Creo que este debate no tiene nada de bizantino. La progresiva desadministrativización de la actividad pública ha traído consigo resultados nefastos. El primero, por supuesto, que sea prácticamente imposible, hoy, conocer la dimensión real del sector público y, por extensión, el tamaño real de su deuda. La proliferación de pesebres para colocar personajes que no podrían encontrar nunca empleos de igual remuneración en el sector puramente privado –pero tampoco hacer frente a un proceso selectivo para funcionarios- se vería mucho más dificultada si todos, o casi todos, los procedimientos administrativos y las estructuras orgánicas estuvieran sometidos al régimen jurídico que les es propio.
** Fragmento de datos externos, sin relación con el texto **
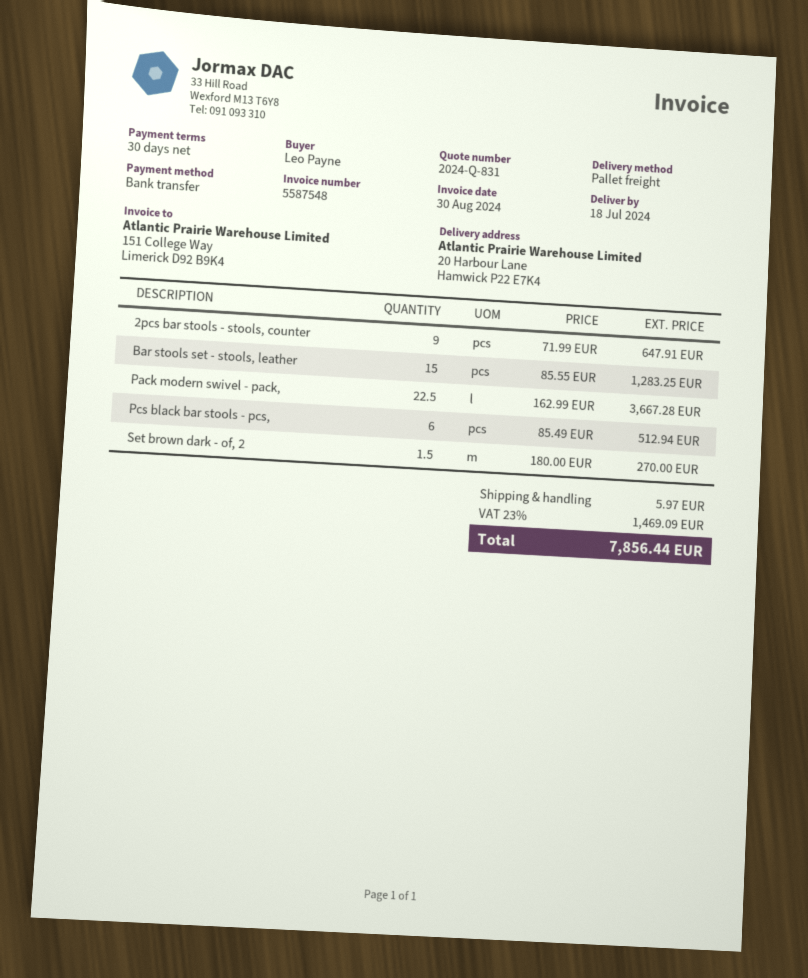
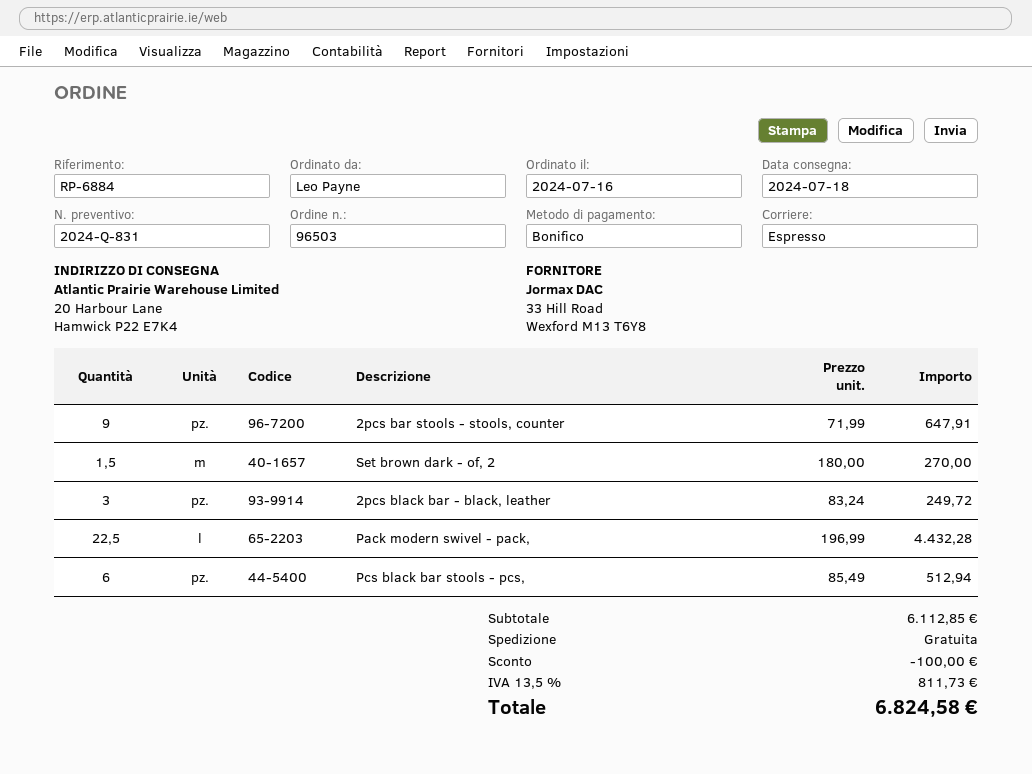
shipping method: pallet freight -> express
Bar stools set - stools, leather: 15 x 85.55 = 1283.25 -> none
Pack modern swivel - pack,: 22.5 x 162.99 = 3667.28 -> 22.5 x 196.99 = 4432.28
2pcs black bar - black, leather: none -> 3 x 83.24 = 249.72
discount: none -> 100.00
shipping: 5.97 -> 0.00
tax: 23% = 1469.09 -> 13.5% = 811.73
total: 7856.44 -> 6824.58

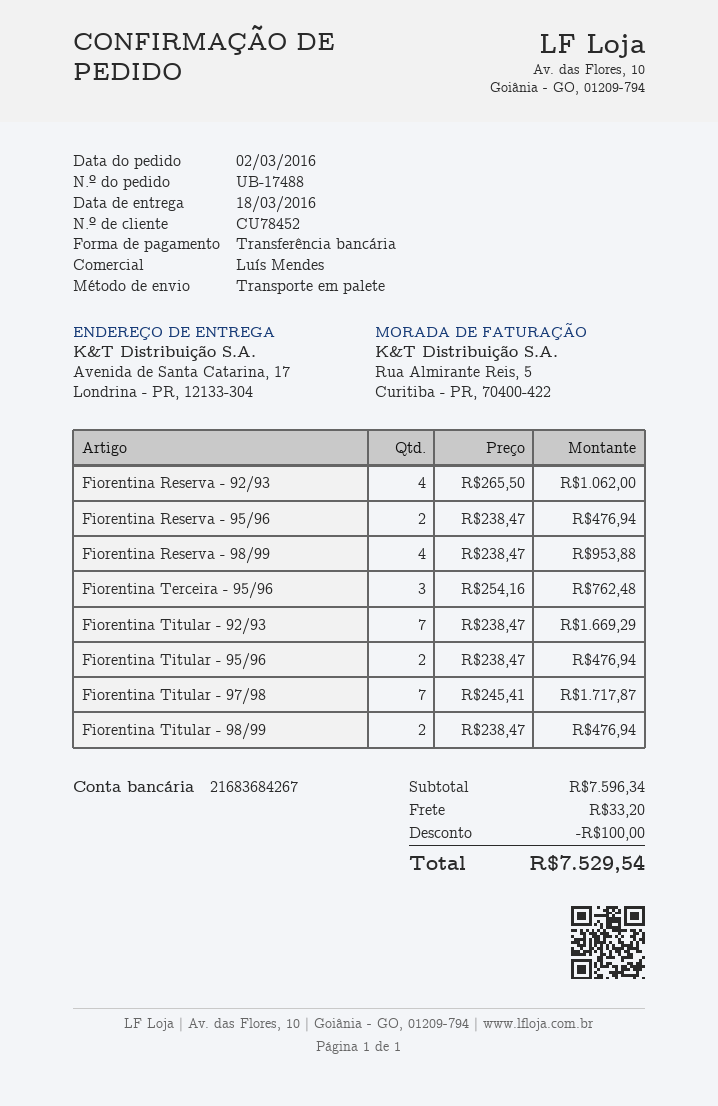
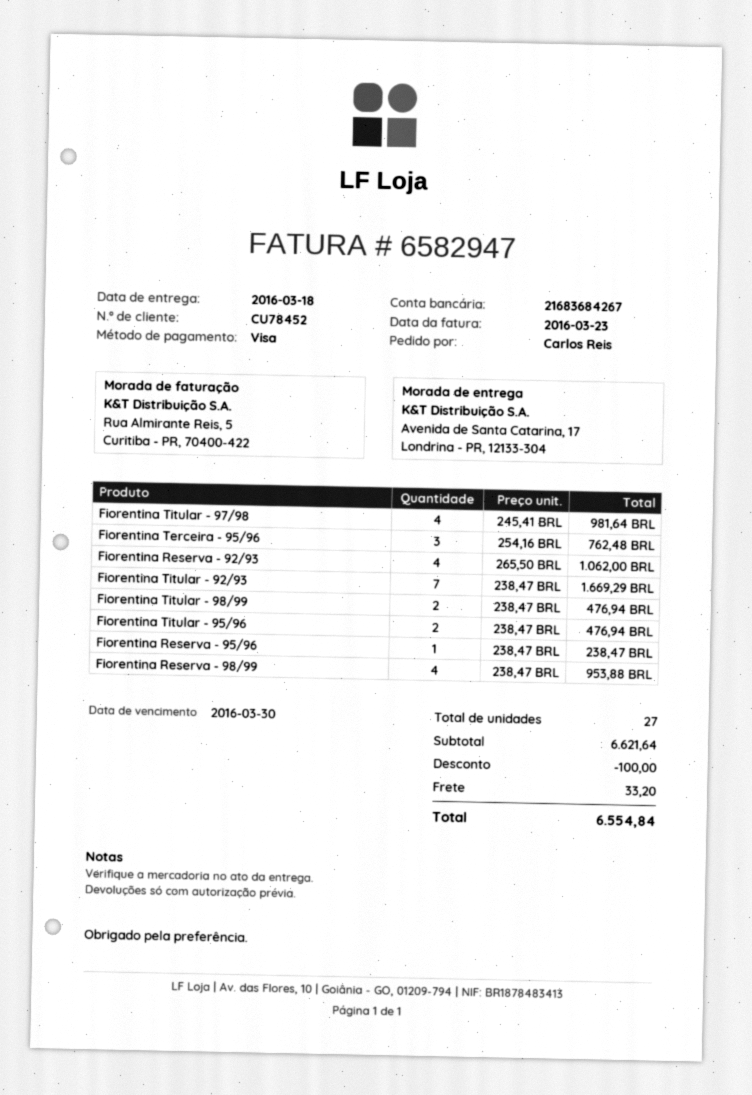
payment method: bank transfer -> Visa
Fiorentina Reserva - 95/96: 2 x 238.47 = 476.94 -> 1 x 238.47 = 238.47
Fiorentina Titular - 97/98: 7 x 245.41 = 1717.87 -> 4 x 245.41 = 981.64
subtotal: 7596.34 -> 6621.64
total: 7529.54 -> 6554.84

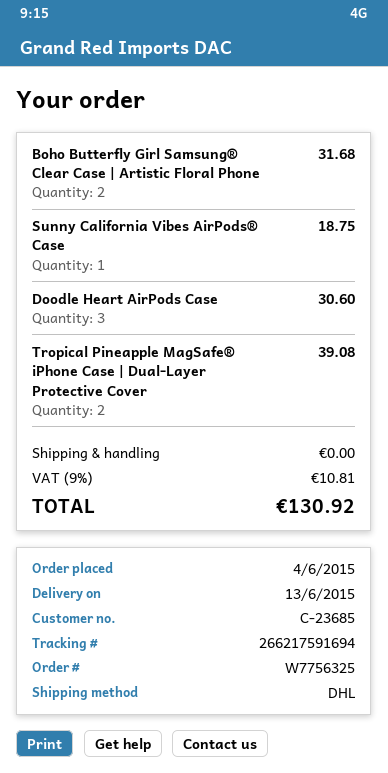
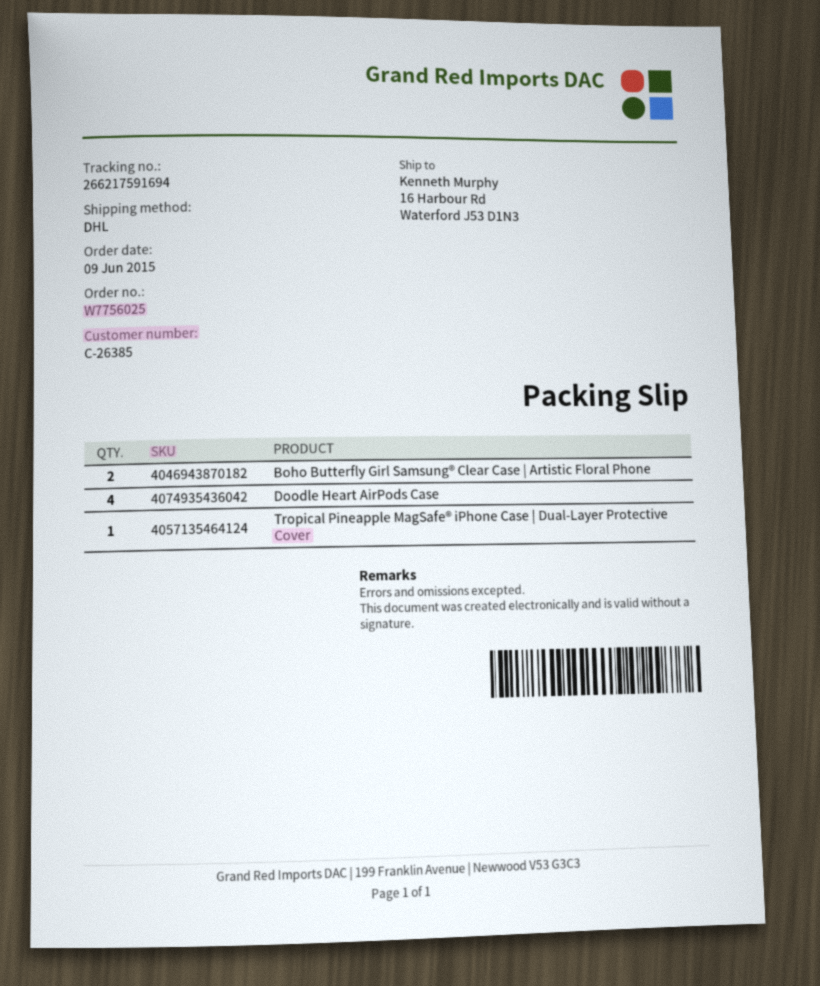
order number: W7756325 -> W7756025
order date: 2015-06-04 -> 2015-06-09
customer number: C-23685 -> C-26385
Sunny California Vibes AirPods® Case: 1 -> none
Doodle Heart AirPods Case: 3 -> 4
Tropical Pineapple MagSafe® iPhone Case | Dual-Layer Protective Cover: 2 -> 1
Resulta un tanto paradójico que, ahora que llegan los debates sobre los recortes presupuestarios, se centren sobre las funciones y órganos propiamente administrativos que son, por lo común, los más útiles, aquellos que prestan servicios o desempeñan tareas necesarias, incluso esenciales o, como mínimo, conocidas. Poca noticia llega sobre qué se tiene previsto hacer con toda esa paradministración que opera como la verdadera agencia de colocación de los partidos políticos –al fin y al cabo, la capacidad de absorción de cargos de la administración tradicional está razonablemente tasada-, si es que se tiene previsto hacer algo.

En este capítulo es, creo, recomendable un back to basics. Un volver a las esencias que no tiene por qué suponer la reaparición de viejos defectos. El “vuelva usted mañana” no es la administración, sino su caricatura. Ninguno de los vicios históricamente atribuidos a la administración napoleónica son consustanciales a la misma. Si los funcionarios son perezosos, negligentes o atienden con desdén, existen los procedimientos disciplinarios; no está escrito en ningún sitio que quien no desempeña función de imperio alguna haya de disfrutar de un puesto inamovible; como no está escrito que un procedimiento para adquirir una remesa de papel haya de ser igual de riguroso que la licitación para la construcción de un puente. La administración, en su configuración tradicional no tiene por qué ser lenta, ineficaz o una pesada carga.

Y, desde luego, lo que no tiene que ser la administración es una herramienta al servicio de ningún partido ni persona. Ha de ser, desde luego, dirigida por cargos electos, responsables ante el parlamento en última instancia, pero debe servir con objetividad a los intereses generales. Esto no es un mero desiderátum sino que me atrevo a afirmar que ocurre la mayor parte de las veces, y ocurre más en la administración tradicional que en el nuevo mundo paradministrativo. Pero es que, además, si algo enseña la experiencia, es que la técnica jurídica o la ciencia de la organización administrativa siempre son insuficientes allí donde falta el sustrato ético mínimo. El político irrespetuoso con la autonomía administrativa no se detendrá nunca ante obstáculos tan lábiles como las normas de organización. Qué más les dará a algunos que la ley proclame solemnemente que el Banco de España, por ejemplo, o la Comisión Nacional de la Energía han de ser “independientes” o “autónomos”. Siempre habrá vías de presión. Esos comportamientos han de ser frenados desde otra esfera: la judicial que, esta sí, disfruta –pese a los denodados intentos de cierto partido por evitarlo- de una independencia de otra naturaleza.

Creo que nuestro viejo –y, para algunos, querido- Derecho administrativo aún puede darnos algunas buenas respuestas. Se inventó para tratar con la bestia, no lo olvidemos.